Memory Self-Regeneration: Uncovering Hidden Knowledge in Unlearned Models

Agnieszka Polowczyk*, Alicja Polowczyk*, Joanna Waczyńska, Piotr Borycki, Przemysław Spurek (*equal contribution)

Abstract: The impressive capability of modern text-to-image models to generate realistic visuals has come with a serious drawback: they can be misused to create harmful, deceptive or unlawful content. This has accelerated the push for machine unlearning. This new field seeks to selectively remove specific knowledge from a model's training data without causing a drop in its overall performance. However, it turns out that actually forgetting a given concept is an extremely difficult task. Models exposed to attacks using adversarial prompts show the ability to generate so-called unlearned concepts, which can be not only harmful but also illegal. In this paper, we present considerations regarding the ability of models to forget and recall knowledge, introducing the Memory Self-Regeneration task. Furthermore, we present MemoRa strategy, which we consider to be a regenerative approach supporting the effective recovery of previously lost knowledge. Moreover, we propose that robustness in knowledge retrieval is a crucial yet underexplored evaluation measure for developing more robust and effective unlearning techniques. Finally, we demonstrate that forgetting occurs in two distinct ways: short-term, where concepts can be quickly recalled, and long-term, where recovery is more challenging.

1. Environment Setup

1.1 Clone this repository (with submodule)

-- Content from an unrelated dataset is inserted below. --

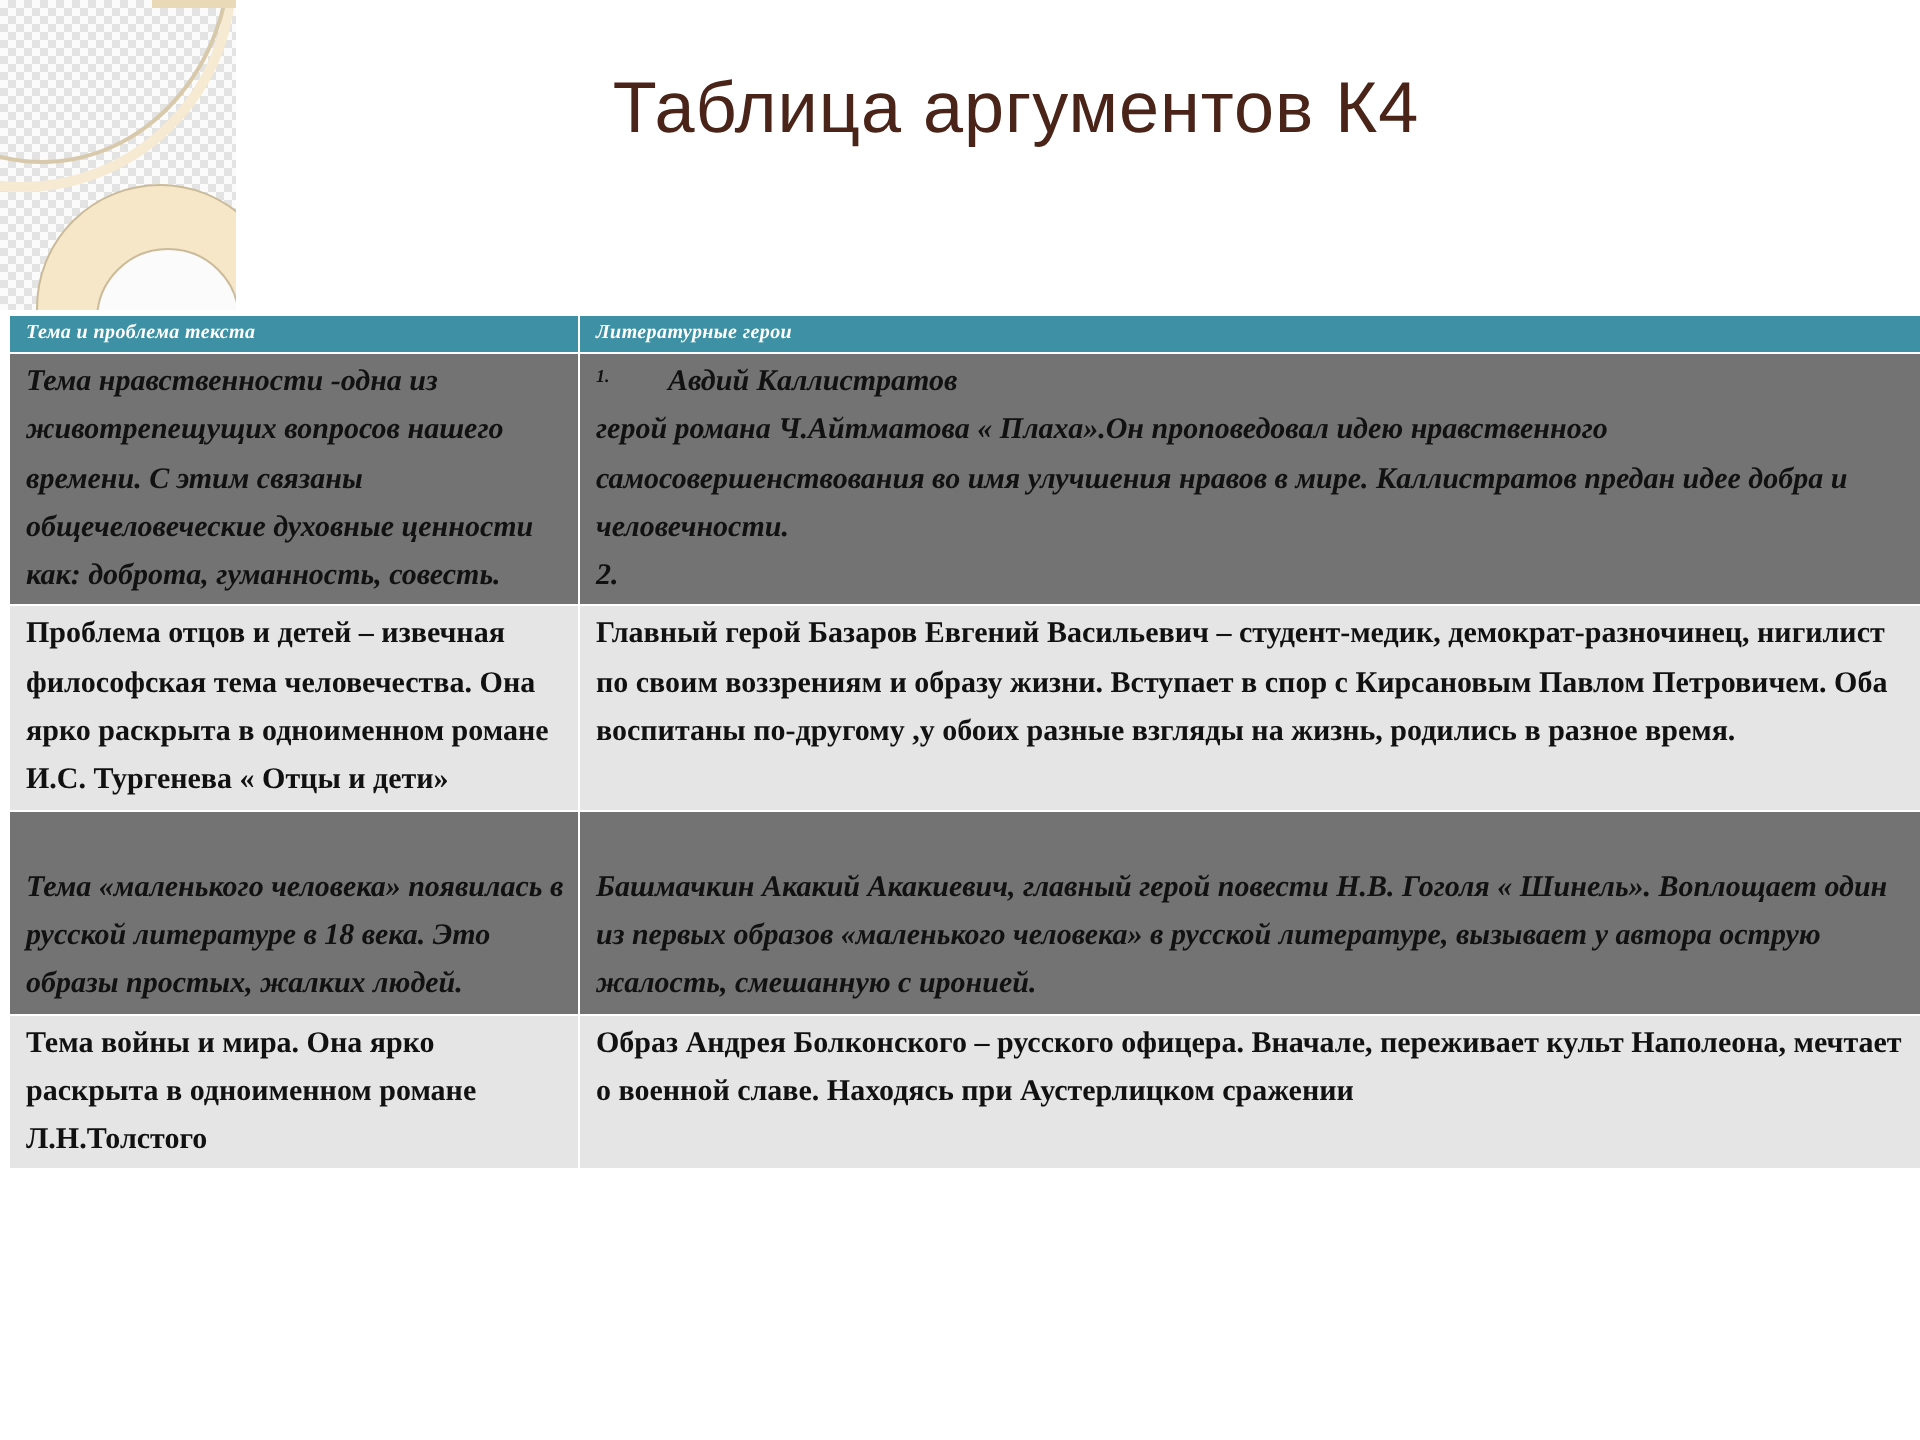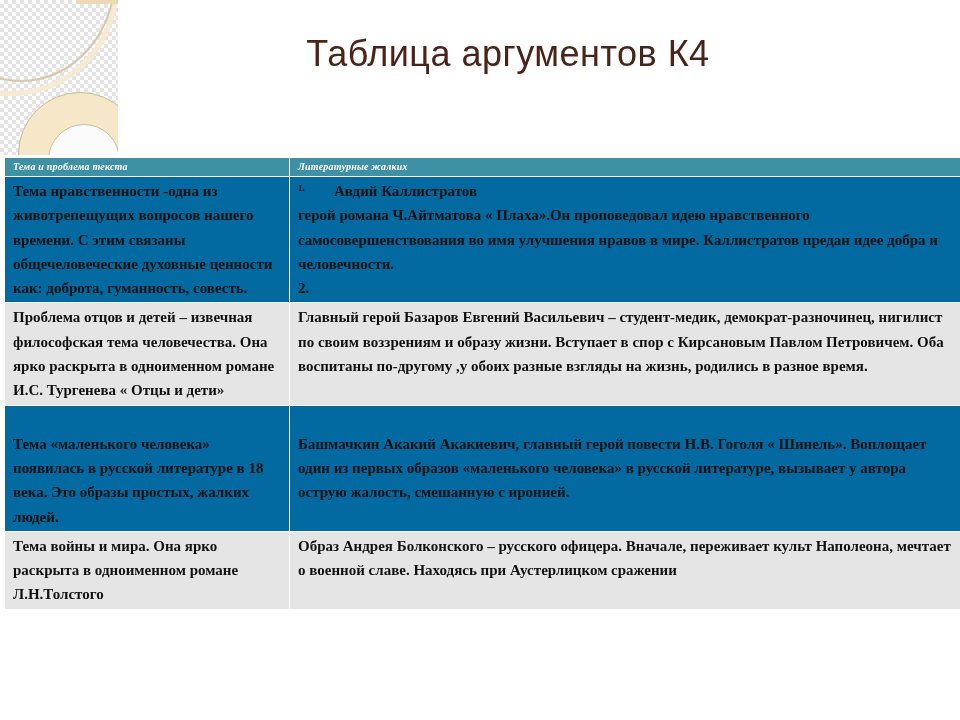"Литературные жалких" th { text: жалких -> герои }
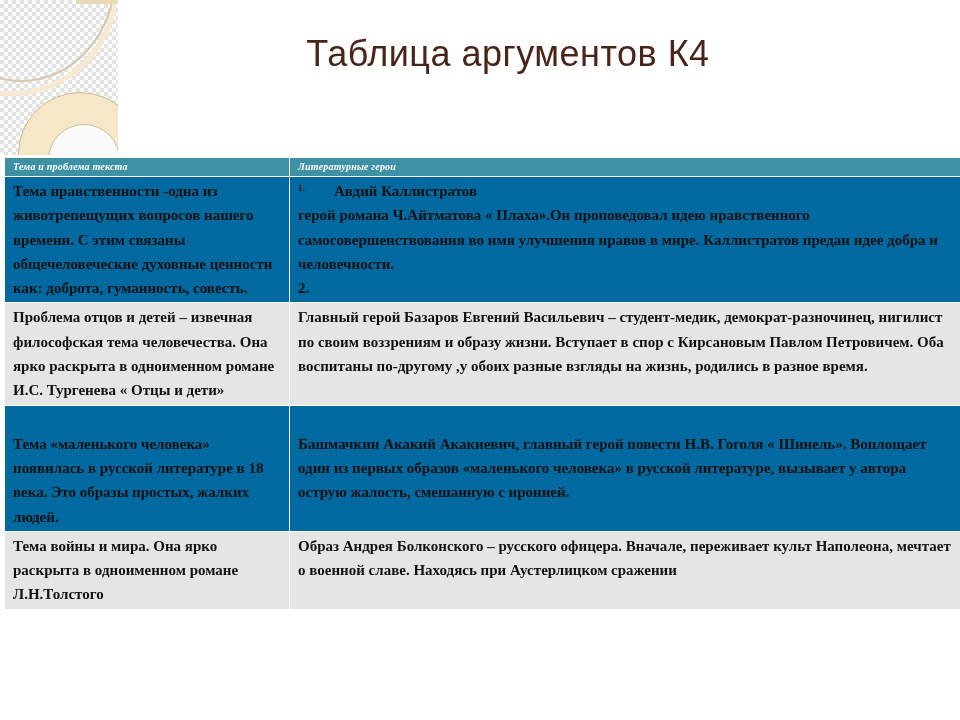"Тема нравственности -одна из" #arg-table tr.band-dark td { background: #0369a1 -> #737373; font-style: none -> italic }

git clone --recursive https://github.com/gmum/MemoRa.git
cd MemoRa

1.2 Create and activate Conda environment

conda create -n memora python=3.13
conda activate memora

1.3 Install HuggingFace Diffusers

cd diffusers
pip install .
cd examples/text_to_image
pip install -r requirements.txt

1.4 Install PyTorch with CUDA 11.8

pip install torch==2.7.1 torchvision==0.22.1 torchaudio==2.7.1 --index-url https://download.pytorch.org/whl/cu118

1.5 Install project requirements

cd MemoRa
pip install -r requirements.txt

2. Download Checkpoints

2.1 Install gdown

pip install gdown

2.2 Download model checkpoints

We use pretrained checkpoints from:

# AdvUnlearn ckpts
gdown --folder https://drive.google.com/drive/folders/1toiNWxJEX0X8pm8b88Og5_nMAqq6NZRd

# [Baseline ckpts] Nudity
gdown https://drive.google.com/uc?id=1wOqACzdpWpjRjl-a3hWgtjGAhemnelQr

# [Baseline ckpts] Style
gdown https://drive.google.com/uc?id=1-Gyl7Ls-Pa4vJzReG58bXjfI_YWu8teb

# [Baseline ckpts] Objects
gdown https://drive.google.com/uc?id=1OjYiFxYwd1B9R7vfKG6mooY27O2txYNg

3. MemoRa

If you want to run experiments for objects, simply change the config name.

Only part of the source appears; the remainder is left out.